🤖 AI Summary
Existing motion imitation approaches for humanoid robots often generate physically infeasible control commands in out-of-distribution environments due to the absence of explicit dynamic reasoning. This work proposes a hybrid control framework that integrates reinforcement learning with a centroidal dynamics model, eliminating the need for predefined contact schedules. The policy dynamically modulates a centroidal momentum-based controller while simultaneously predicting continuous contact states and desired centroidal velocities. A physics-informed reward function guides the generation of feasible feedforward joint torques. Experiments on the Booster T1 humanoid demonstrate that the proposed method reduces the average base position tracking error by 13% compared to state-of-the-art reinforcement learning baselines, significantly enhancing robustness and motion feasibility under domain shifts.
📝 Abstract
Motion mimicking, i.e., encouraging the control policy to mimic human motion, facilitates the learning of complex tasks via reinforcement learning (RL) for humanoid robots. Although standard RL frameworks demonstrate impressive locomotion agility, they often bypass explicit reasoning about robot dynamics during deployment, which is a design choice that can lead to physically infeasible commands when the robot encounters out-of-distribution environments. By integrating model-based principles, hybrid approaches can improve performance; however, existing methods typically rely on predefined contact timing, limiting their versatility. This paper introduces HybridMimic, a framework in which a learned policy dynamically modulates a centroidal-model-based controller by predicting continuous contact states and desired centroidal velocities.
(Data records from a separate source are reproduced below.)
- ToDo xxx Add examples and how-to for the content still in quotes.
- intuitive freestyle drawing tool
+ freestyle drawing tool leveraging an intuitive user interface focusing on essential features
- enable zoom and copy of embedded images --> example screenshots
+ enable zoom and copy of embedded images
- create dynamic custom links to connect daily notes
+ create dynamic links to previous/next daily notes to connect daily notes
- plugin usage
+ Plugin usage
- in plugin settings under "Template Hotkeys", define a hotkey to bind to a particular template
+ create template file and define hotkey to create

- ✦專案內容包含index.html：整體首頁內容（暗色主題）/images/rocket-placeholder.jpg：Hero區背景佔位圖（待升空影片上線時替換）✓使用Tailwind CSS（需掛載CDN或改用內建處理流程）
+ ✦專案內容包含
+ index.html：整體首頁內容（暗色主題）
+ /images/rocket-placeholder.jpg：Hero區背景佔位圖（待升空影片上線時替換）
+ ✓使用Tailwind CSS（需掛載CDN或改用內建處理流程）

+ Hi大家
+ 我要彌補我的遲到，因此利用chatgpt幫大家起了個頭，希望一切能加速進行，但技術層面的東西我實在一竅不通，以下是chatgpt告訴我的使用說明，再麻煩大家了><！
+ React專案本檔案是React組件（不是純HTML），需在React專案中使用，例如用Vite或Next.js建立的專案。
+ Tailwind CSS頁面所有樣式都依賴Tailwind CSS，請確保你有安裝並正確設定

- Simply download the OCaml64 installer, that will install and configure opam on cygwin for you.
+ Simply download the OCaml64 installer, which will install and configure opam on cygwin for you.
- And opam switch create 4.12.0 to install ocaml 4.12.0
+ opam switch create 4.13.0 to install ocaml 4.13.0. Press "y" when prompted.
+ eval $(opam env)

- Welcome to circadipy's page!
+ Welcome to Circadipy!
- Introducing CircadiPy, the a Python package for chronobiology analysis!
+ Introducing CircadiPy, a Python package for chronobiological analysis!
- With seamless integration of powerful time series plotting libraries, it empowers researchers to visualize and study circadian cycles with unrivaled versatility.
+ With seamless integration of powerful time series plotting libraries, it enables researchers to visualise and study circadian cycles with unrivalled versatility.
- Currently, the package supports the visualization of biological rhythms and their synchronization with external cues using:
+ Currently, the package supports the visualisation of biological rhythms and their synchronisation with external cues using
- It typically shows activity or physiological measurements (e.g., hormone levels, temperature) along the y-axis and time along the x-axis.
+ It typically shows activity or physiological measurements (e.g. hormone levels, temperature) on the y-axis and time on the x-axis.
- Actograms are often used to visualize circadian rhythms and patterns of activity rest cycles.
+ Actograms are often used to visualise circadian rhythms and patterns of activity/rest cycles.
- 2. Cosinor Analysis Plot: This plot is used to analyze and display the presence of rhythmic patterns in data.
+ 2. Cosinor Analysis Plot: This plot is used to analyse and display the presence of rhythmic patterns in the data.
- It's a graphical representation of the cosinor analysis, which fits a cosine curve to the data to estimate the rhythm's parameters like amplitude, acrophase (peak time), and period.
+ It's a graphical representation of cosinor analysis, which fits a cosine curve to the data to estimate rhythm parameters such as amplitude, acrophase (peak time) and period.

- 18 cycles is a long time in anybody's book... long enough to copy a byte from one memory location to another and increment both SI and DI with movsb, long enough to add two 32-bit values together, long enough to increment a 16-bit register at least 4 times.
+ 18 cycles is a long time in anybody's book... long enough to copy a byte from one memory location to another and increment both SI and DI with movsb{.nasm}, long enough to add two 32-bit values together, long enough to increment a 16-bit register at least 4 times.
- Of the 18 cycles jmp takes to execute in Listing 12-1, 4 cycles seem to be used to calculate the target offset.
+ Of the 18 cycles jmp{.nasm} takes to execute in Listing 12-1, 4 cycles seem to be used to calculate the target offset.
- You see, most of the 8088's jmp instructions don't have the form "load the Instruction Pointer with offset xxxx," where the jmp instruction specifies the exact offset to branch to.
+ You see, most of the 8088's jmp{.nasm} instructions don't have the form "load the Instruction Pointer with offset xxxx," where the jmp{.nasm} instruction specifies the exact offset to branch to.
This architecture exploits the physical grounding of centroidal dynamics to generate feedforward torques that remain feasible even under domain shift. Using physics-informed rewards, the policy is trained to efficiently utilize the centroidal controller's optimization by outputting precise control targets and reference torques. Through hardware experiments on the Booster T1 humanoid, HybridMimic reduces the average base position tracking error by 13\% compared to a state-of-the-art RL baseline, demonstrating the robustness of dynamics-aware deployment.